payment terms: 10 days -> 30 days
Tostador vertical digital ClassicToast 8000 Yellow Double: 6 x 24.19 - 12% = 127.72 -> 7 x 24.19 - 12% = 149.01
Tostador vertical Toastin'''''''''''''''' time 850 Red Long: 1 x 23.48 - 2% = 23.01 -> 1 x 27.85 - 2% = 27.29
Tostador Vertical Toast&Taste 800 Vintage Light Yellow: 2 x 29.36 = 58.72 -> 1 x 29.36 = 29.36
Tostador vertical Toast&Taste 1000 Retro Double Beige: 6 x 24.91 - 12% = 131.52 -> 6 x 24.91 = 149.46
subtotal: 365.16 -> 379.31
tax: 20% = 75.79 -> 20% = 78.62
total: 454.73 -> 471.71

...

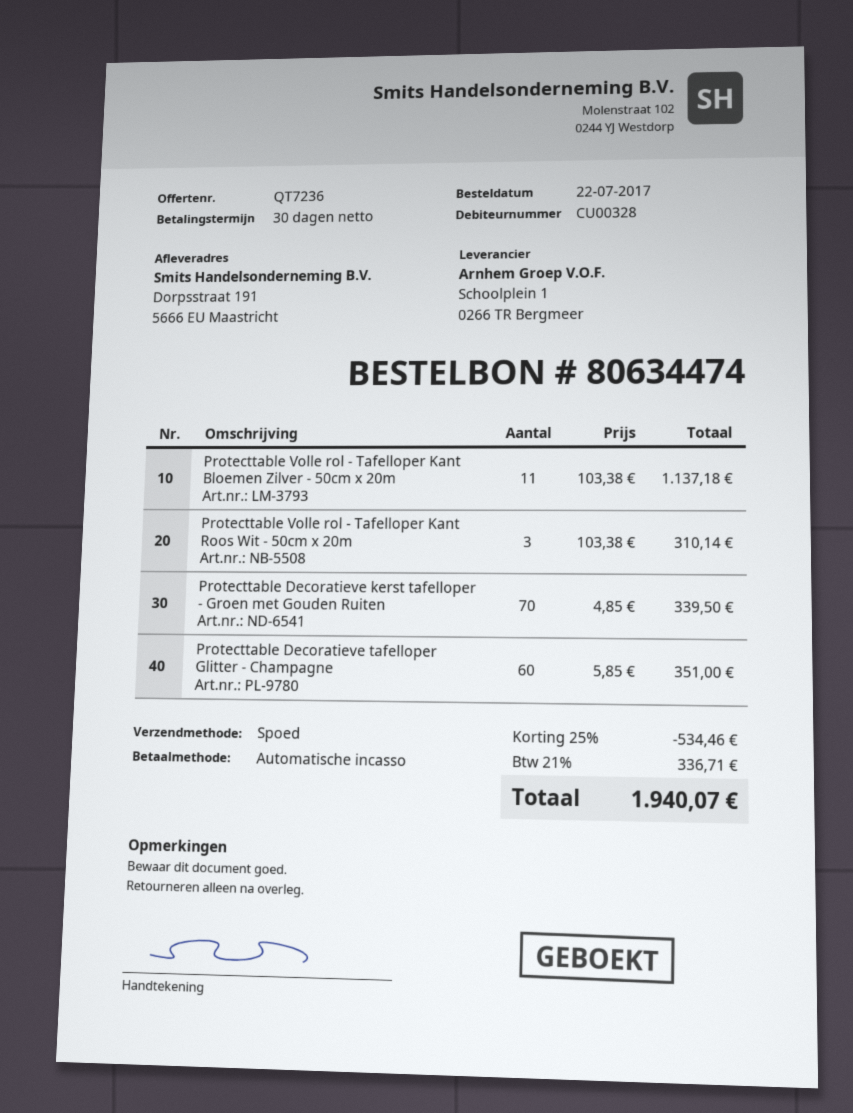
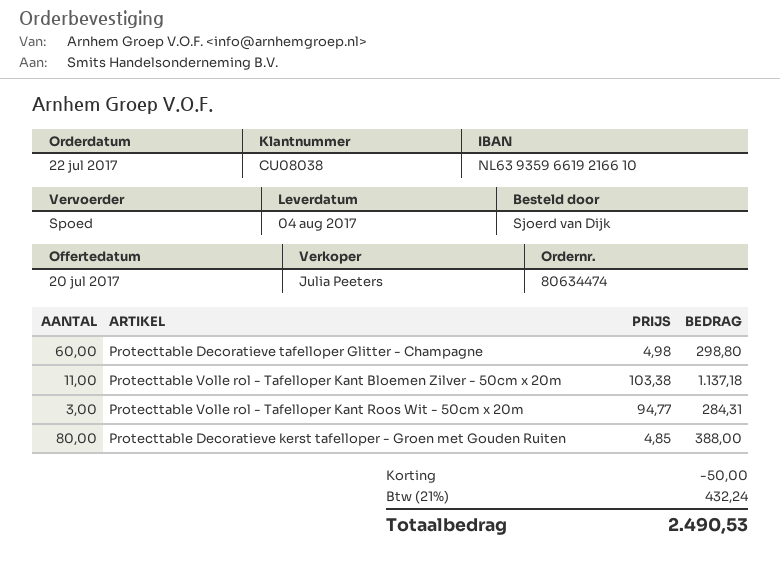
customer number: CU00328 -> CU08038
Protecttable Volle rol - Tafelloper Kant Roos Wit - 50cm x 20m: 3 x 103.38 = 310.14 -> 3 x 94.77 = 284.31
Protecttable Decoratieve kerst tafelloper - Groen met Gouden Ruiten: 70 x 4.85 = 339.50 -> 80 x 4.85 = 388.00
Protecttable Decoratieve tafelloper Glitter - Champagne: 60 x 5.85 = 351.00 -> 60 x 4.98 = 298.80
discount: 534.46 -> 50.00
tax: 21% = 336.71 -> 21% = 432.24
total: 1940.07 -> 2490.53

--

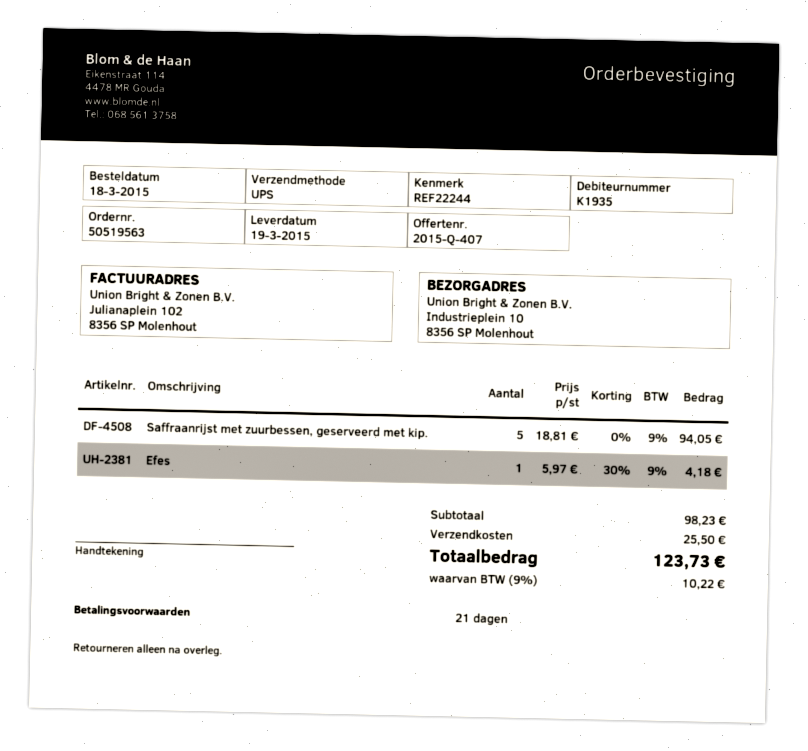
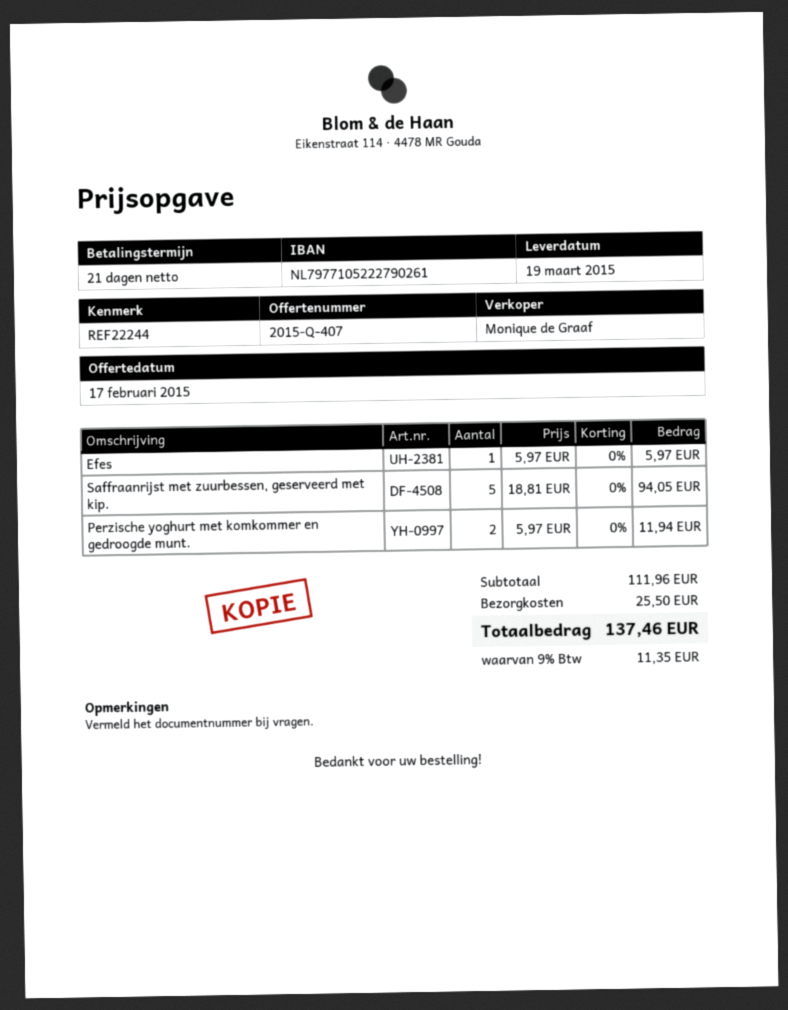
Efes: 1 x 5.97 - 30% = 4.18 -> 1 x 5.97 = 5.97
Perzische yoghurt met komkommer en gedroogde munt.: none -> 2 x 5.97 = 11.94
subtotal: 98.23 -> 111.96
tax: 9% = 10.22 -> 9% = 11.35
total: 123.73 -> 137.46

**PROBLEM DESCRIPTION**
Look back at the entries above. Retype the line with "Tostador Vertical Toast&Taste 800", the line with "total: 454.73 -> 471.71", and all lines in between.

**RESPONSE**
Tostador Vertical Toast&Taste 800 Vintage Light Yellow: 2 x 29.36 = 58.72 -> 1 x 29.36 = 29.36
Tostador vertical Toast&Taste 1000 Retro Double Beige: 6 x 24.91 - 12% = 131.52 -> 6 x 24.91 = 149.46
subtotal: 365.16 -> 379.31
tax: 20% = 75.79 -> 20% = 78.62
total: 454.73 -> 471.71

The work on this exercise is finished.